4/5/2013: Sections 1.1, 1.2. The Type D reflection group, wiring diagrams of types B and D. Root systems. The correspondence between root systems and reflection groups.
4/8/2013: Section 1.3. Orders on real vector spaces, positive systems, simple systems. Every simple system is contained in a unique positive system. Every positive system contains at most one simple system.
4/10/2013: Sections 1.3, 1.4. Every positive system contains a unique simple system (so simple systems exist!), positive and simple systems in types ABI, observation that the W-action sends simple (positive) systems to simple (positive) systems.
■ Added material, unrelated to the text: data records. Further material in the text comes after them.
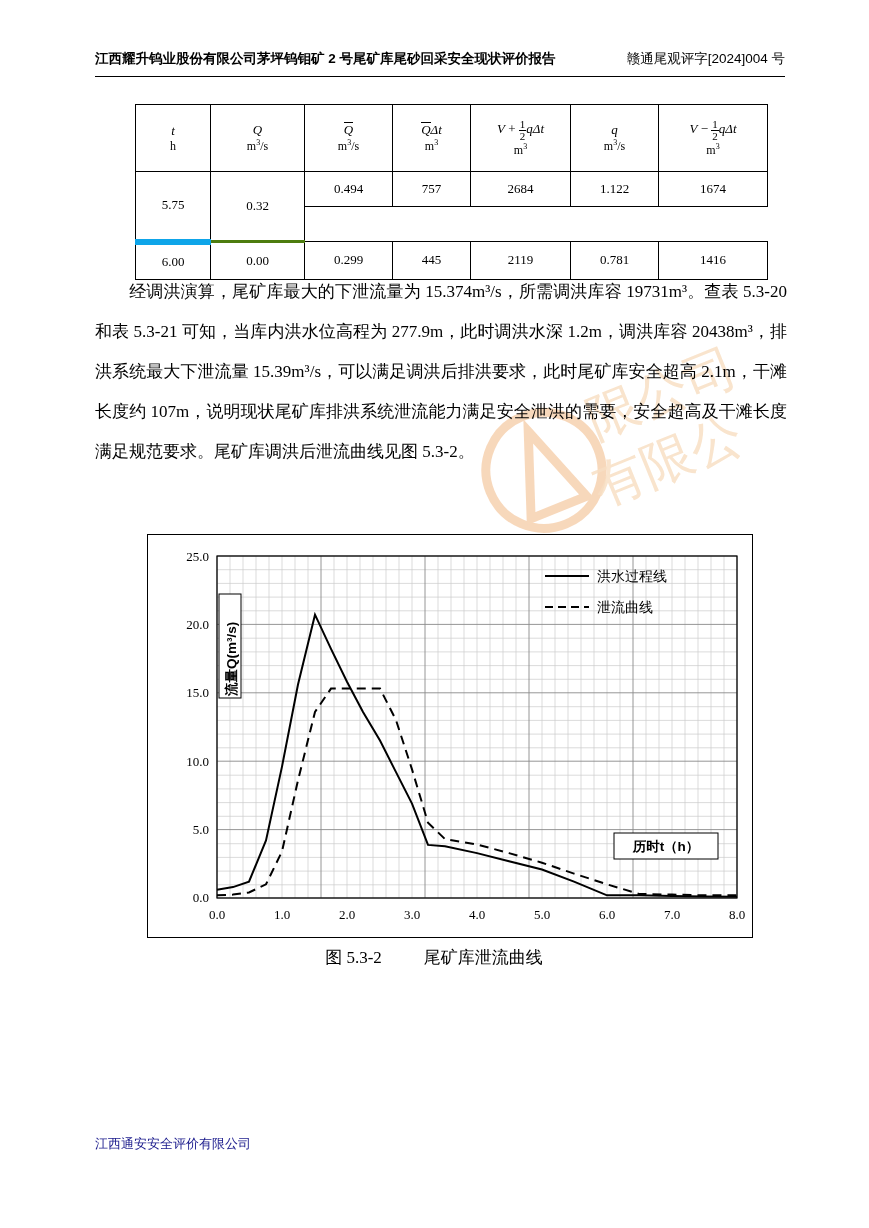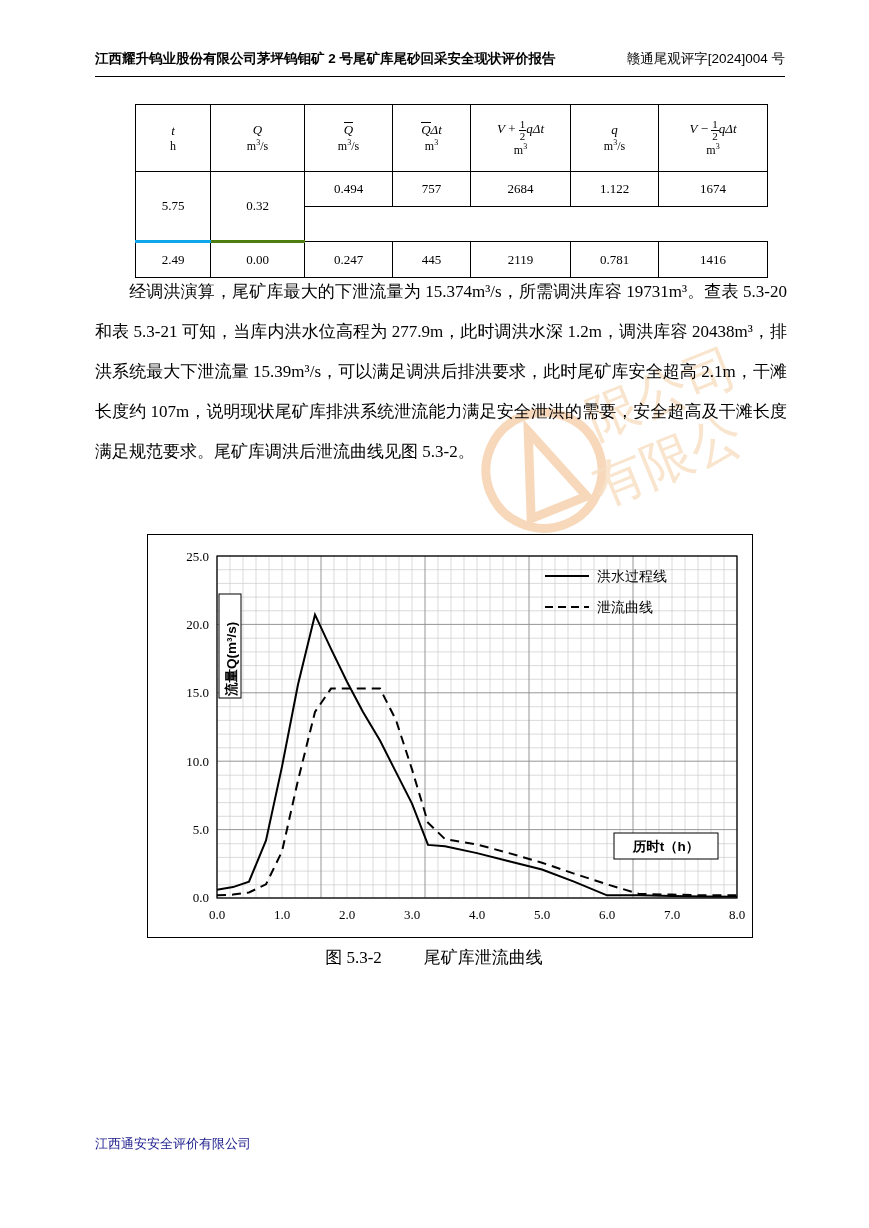--- a/index.html
+++ b/index.html
@@ -137,39 +137,39 @@
         <td>
           <div><span class="ital">q</span></div>
             <div class="unit">m<sup>3</sup>/s</div>
         </td>
         <td>
           <div><span class="ital">V</span> − <span class="frac"><span class="n">1</span><span class="d">2</span></span><span class="ital">q</span><span class="ital">Δt</span></div>
           <div class="unit">m<sup>3</sup></div>
         </td>
       </tr>
       <tr class="drow">
-        <td rowspan="2" style="border-bottom:3px solid #0ea5e9">5.75</td>
+        <td rowspan="2" style="border-bottom:6px solid #0ea5e9">5.75</td>
         <td rowspan="2" style="border-bottom:3px solid #4d7c0f">0.32</td>
         <td>0.494</td>
         <td>757</td>
         <td>2684</td>
         <td>1.122</td>
         <td>1674</td>
       </tr>
       <tr class="drow">
         <td style="border:0"></td>
           <td style="border:0"></td>
           <td style="border:0"></td>
           <td style="border:0"></td>
           <td style="border:0"></td>
       </tr>
       <tr class="drow">
-        <td>2.49</td>
+        <td>6.00</td>
         <td>0.00</td>
-        <td>0.247</td>
+        <td>0.299</td>
         <td>445</td>
         <td>2119</td>
         <td>0.781</td>
         <td>1416</td>
       </tr>
     </tbody>
   </table>
 
   <div class="para p1">
     <span class="indent"></span><span>经调洪演算，尾矿库最大的下泄流量为 15.374m³/s，所需调洪库容 19731m³。查表 5.3-20 和表 5.3-21 可知，当库内洪水位高程为 277.9m，此时调洪水深 1.2m，调洪库容 20438m³，排洪系统最大下泄流量 15.39m³/s，可以满足调洪后排洪要求，此时尾矿库安全超高 2.1m，干滩长度约 107m，说明现状尾矿库排洪系统泄流能力满足安全泄洪的需要，安全超高及干滩长度满足规范要求。尾矿库调洪后泄流曲线见图 5.3-2。</span>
4/12/2013: Sections 1.4, 1.5, 1.6. Any simple reflection swaps the corresponding simple root with its negative, but permutes all other positive roots. Any two simple (positive) systems are W-conjugate. W is generated by simple reflections and has no smaller generating set consisting of reflections. Definition of length.
4/15/2013: Sections 1.6, 1.7. Definition of Inv(w) and inv(w) for w in W. Proof that inv(w) = l(w). The Deletion and Exchange Properties for words in S. Description of Inv(w) in terms of reduced words. Characterization of when a subset G of a positive system arises as Inv(w) for some w.
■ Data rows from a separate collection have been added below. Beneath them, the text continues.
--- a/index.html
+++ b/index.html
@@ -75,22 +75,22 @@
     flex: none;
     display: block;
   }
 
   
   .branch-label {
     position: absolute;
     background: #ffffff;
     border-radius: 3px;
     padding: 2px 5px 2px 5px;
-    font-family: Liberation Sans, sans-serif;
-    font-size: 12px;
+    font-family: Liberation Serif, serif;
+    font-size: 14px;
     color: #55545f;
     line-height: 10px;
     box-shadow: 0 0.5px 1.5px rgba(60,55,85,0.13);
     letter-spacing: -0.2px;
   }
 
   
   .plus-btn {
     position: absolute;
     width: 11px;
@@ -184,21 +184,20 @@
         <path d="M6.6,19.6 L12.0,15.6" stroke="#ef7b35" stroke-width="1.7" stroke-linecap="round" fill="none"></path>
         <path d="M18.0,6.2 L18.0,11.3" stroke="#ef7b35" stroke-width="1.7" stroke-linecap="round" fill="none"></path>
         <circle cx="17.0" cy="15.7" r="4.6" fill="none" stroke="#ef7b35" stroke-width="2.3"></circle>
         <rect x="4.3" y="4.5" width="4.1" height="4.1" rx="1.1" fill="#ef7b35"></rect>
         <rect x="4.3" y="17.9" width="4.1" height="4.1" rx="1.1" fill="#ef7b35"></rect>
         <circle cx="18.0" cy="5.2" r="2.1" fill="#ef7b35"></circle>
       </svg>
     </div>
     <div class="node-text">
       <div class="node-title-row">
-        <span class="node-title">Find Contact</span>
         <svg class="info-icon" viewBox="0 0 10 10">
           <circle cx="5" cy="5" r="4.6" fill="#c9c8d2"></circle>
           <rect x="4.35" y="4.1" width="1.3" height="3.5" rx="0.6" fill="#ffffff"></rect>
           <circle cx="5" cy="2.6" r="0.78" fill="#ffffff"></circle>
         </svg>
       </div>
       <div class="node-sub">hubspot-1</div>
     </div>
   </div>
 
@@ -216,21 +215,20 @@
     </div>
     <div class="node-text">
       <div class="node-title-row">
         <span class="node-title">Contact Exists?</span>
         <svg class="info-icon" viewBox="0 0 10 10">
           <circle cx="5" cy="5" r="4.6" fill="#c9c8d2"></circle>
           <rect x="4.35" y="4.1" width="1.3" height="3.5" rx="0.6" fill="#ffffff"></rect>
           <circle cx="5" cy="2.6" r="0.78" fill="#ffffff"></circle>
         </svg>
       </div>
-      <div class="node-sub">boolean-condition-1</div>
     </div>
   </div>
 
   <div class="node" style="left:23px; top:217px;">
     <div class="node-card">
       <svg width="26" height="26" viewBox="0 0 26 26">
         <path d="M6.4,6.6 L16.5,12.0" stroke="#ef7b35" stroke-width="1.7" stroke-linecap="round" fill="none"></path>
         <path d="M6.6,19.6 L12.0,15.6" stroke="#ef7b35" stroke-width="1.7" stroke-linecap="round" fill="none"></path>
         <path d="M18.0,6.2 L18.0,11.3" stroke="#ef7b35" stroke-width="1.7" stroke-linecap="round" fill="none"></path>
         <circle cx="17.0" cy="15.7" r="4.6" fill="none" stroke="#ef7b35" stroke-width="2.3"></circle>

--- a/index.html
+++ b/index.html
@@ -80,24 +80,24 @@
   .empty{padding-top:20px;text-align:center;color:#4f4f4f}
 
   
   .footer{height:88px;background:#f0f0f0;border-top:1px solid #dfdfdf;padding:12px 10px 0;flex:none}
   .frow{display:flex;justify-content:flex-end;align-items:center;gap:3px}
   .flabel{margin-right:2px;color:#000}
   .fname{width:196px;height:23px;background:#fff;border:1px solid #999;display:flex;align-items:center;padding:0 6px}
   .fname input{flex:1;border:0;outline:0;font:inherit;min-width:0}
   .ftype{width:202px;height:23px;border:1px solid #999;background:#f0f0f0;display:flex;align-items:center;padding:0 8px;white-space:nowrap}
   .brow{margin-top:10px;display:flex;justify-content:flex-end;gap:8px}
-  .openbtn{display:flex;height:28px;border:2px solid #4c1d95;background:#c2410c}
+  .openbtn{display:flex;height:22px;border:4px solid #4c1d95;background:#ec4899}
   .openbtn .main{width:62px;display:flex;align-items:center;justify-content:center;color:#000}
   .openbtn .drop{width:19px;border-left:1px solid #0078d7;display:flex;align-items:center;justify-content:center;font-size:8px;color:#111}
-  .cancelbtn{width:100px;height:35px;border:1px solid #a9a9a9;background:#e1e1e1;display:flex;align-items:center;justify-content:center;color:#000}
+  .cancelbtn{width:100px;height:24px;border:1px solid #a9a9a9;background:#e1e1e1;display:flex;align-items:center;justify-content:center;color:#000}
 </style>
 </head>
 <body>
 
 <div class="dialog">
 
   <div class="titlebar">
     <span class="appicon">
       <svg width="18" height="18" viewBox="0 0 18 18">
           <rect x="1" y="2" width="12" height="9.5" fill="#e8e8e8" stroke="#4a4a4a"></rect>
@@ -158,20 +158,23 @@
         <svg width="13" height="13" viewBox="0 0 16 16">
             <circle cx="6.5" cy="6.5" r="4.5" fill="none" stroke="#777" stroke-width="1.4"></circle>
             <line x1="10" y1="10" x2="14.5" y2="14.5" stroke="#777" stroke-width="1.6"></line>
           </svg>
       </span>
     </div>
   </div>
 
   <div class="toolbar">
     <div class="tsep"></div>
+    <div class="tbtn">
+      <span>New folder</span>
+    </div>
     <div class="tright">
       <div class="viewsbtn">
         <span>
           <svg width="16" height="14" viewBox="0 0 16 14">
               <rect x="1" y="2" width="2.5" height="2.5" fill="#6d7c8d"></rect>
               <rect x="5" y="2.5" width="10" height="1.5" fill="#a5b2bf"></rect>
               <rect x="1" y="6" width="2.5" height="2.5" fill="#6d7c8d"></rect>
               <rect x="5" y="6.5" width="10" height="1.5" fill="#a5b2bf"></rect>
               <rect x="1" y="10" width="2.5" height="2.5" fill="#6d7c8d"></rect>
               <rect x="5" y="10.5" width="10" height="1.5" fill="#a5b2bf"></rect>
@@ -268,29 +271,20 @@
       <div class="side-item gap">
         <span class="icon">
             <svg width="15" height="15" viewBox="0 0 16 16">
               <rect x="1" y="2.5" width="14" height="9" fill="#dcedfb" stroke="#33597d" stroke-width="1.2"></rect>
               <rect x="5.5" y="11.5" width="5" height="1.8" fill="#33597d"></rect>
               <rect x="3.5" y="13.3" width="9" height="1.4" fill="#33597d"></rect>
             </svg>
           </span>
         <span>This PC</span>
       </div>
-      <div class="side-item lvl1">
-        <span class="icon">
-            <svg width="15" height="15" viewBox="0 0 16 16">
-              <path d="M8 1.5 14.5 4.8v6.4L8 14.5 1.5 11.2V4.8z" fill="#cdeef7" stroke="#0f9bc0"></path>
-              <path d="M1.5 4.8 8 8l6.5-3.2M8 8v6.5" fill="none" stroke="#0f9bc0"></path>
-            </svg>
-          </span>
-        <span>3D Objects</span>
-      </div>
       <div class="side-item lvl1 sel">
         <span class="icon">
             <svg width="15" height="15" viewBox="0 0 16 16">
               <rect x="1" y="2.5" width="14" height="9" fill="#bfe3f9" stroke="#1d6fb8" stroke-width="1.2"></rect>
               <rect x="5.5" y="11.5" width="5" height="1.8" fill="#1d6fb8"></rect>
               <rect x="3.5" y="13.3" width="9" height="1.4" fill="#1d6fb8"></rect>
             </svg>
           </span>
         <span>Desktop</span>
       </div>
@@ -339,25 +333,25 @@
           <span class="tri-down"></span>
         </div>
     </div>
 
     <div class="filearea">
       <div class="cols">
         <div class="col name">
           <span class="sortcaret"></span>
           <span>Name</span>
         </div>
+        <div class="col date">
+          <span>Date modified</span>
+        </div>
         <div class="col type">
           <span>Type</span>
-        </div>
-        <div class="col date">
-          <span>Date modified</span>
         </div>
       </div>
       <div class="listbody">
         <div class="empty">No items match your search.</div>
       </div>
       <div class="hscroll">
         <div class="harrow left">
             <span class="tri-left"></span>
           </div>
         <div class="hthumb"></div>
4/17/2013: Sections 1.8, 1.9. The action of W on simple systems (or on positive systems) is simply transitive. The long element (examples: ABC). Matsumoto's Theorem.
4/19/2013: Class to meet in Porter's Pub due to the Graduate Student Combinatorics Conference at UMinnesota.
4/22/2013: Section 1.10. Parabolic subgroups W_I, parabolic factorization. Example: The symmetric group.
4/24/2013: Sections 1.11, 1.12. Poincare polynomials and parabolic recursion. The Coxeter arrangement of W and a fundamental domain for the action of W on V. The structure of stabilizers W_X for subsets X of V: they're reflection groups, generated by reflections in W which stabilize X (and in fact parabolic subgroups!).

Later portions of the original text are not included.